Ironically, if the Republicans acquiesce to yesterday’s posturing by Mr. Bowles, then the likelihood of a Moody’s and/or Fitch downgrade rises, for the ratings agencies would almost assuredly be disappointed by a lower than anticipated level of incremental revenues. If Mr. Obama somehow manages to overcome Wednesday’s misstep to achieve his optimal course of action, then the “resolution” would dent an already fragile recovery as exemplified by an extremely weak New Home Sales report. That is the punch line of this whole dilemma, for no matter what path the negotiations traverse, the ultimate outcome will produce at least some negative consequences.
In the short term, I expect the Democrats’ apparent flip toward compromise will rally equities especially in light of money flows that often arise with the turn of the calendar. This suggests we should continue to grind up through Monday evening. As we move deeper into December, the headline chasing environment will only exacerbate as the “theta” of the risk premium associated with the fiscal cliff increases daily without the consummation of a deal. If the tape continues to afflict investors with a serious case of whiplash by tracing 25 handle intraday ranges for the S&P 500, managers will have difficulty putting money to work amidst the skittishness.

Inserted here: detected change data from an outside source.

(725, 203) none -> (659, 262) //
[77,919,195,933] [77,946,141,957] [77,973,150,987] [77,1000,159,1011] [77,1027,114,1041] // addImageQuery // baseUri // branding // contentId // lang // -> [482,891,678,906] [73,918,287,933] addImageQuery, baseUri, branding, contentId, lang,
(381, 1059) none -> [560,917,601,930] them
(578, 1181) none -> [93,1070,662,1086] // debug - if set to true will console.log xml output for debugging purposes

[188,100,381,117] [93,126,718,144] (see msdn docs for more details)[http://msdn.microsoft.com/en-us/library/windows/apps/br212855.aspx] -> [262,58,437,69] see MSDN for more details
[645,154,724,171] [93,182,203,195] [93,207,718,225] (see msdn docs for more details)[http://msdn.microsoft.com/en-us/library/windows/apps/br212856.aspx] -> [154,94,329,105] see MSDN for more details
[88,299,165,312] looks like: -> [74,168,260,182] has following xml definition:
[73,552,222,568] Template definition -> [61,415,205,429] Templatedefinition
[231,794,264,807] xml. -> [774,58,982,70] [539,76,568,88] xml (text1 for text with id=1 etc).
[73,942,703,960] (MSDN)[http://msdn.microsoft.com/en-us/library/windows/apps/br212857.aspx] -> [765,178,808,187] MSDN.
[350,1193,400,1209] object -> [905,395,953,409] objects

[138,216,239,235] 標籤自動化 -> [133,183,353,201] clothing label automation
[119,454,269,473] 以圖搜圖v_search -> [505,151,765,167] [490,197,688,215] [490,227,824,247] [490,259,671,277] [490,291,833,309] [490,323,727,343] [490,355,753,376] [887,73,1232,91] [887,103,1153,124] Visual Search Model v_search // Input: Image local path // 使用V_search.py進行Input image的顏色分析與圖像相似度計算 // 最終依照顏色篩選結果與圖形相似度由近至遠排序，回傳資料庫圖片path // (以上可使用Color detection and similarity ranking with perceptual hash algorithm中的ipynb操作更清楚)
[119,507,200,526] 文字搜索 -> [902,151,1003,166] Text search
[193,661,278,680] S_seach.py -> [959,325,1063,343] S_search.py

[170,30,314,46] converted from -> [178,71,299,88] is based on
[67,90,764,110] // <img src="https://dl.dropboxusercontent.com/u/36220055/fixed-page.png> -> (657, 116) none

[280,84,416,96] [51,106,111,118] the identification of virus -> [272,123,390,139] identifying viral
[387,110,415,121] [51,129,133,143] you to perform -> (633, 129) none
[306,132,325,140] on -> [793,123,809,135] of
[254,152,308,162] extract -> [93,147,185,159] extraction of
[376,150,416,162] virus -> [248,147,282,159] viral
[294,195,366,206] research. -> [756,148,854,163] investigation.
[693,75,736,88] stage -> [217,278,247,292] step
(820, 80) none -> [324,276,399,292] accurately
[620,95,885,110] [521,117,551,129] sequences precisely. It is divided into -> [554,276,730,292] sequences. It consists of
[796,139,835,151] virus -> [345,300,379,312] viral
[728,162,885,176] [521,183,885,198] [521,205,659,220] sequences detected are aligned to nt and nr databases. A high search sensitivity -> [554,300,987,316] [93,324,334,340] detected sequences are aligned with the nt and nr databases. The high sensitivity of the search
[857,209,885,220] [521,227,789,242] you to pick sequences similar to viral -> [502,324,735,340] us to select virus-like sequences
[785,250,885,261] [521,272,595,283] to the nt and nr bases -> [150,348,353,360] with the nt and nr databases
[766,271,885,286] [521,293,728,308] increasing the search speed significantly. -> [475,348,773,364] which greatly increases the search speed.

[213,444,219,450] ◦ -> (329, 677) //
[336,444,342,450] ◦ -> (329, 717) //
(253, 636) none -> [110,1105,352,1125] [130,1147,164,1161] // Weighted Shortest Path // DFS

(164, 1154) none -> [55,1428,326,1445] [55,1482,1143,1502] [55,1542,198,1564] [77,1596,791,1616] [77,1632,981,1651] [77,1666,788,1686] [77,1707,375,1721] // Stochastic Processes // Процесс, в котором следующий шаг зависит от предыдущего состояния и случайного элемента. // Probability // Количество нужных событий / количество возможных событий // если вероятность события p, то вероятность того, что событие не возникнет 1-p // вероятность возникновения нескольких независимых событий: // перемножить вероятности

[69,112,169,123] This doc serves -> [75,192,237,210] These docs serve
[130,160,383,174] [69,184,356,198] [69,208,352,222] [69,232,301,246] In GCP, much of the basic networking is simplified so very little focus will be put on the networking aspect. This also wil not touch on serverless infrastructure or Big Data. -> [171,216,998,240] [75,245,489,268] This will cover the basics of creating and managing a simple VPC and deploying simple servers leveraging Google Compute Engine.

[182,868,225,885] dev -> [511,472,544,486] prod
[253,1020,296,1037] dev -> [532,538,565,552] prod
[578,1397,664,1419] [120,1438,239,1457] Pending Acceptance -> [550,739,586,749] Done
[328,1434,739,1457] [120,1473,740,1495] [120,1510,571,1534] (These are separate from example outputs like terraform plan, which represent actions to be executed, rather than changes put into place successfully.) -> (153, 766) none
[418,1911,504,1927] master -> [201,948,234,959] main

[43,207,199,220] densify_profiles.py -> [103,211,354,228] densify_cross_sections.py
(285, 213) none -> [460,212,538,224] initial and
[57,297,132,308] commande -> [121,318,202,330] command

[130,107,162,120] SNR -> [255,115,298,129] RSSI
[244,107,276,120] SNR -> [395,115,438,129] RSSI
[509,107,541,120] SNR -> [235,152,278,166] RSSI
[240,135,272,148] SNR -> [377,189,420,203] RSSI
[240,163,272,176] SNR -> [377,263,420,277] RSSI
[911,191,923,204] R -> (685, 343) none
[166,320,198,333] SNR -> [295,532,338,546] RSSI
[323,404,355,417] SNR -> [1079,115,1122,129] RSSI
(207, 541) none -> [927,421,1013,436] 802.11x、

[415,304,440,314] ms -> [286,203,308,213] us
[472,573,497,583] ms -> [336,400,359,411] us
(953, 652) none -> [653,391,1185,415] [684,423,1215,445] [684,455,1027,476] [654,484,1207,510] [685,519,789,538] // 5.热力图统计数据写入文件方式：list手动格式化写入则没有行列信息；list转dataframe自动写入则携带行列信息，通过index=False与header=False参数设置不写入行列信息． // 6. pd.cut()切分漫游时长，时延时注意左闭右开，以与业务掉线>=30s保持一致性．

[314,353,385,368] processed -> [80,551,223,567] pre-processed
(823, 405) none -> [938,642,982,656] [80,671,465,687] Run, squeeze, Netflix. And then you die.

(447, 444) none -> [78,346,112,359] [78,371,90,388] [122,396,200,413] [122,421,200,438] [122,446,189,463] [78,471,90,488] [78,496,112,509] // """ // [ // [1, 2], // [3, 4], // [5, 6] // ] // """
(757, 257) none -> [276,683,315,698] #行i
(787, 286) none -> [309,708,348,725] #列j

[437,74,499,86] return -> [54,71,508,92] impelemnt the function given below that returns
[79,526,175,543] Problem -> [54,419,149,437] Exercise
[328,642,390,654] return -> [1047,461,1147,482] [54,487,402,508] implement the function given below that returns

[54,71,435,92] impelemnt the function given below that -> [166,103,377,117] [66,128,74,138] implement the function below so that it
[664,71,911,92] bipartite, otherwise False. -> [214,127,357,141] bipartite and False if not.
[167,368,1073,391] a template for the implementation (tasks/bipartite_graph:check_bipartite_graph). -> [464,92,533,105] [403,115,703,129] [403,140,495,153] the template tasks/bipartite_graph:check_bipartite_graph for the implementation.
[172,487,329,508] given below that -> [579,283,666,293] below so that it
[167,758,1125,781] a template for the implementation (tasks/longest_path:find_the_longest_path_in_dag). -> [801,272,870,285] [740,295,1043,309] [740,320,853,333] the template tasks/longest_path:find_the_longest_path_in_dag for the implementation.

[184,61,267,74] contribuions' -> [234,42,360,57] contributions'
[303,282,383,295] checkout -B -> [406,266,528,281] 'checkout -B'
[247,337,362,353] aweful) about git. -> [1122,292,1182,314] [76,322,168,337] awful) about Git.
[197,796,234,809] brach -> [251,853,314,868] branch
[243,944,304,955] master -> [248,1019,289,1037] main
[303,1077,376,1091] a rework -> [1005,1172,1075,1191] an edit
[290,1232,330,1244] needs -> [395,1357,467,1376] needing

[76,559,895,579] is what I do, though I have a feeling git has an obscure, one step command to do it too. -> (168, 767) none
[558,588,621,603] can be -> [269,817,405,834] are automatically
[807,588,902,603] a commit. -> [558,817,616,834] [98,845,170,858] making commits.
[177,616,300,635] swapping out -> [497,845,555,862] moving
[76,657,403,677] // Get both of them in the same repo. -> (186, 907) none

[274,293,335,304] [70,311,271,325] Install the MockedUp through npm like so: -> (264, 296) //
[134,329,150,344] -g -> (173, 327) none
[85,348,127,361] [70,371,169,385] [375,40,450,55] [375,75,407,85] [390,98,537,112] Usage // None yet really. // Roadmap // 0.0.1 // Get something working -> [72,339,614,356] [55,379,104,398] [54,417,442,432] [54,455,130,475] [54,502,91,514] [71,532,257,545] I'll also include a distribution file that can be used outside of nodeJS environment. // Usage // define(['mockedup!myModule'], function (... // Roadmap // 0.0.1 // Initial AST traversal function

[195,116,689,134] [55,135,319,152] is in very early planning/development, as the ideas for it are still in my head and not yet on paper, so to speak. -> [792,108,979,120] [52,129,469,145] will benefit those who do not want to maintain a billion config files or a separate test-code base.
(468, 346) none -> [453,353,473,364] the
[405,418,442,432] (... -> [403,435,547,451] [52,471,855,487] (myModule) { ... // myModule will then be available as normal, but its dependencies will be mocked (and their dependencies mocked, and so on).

Lost among the sparring in Washington was significantly downbeat comments made by Chakravarthy Rangarajan, India’s economic advisor to the Prime Minister, who acknowledged that its top 10 global economy is “going through a difficult phase.”
Combined with China and its unraveling equity market, the hope for a stimulus rising out of Asia has dimmed. Thus, while prospective cooperation in managing the budget crisis would generate a snapback in early 2013 as consumers and businesses release pent up demand, the longer term prospects for the U.S. recovery will continue to stumble as the rest of the world jogs in place.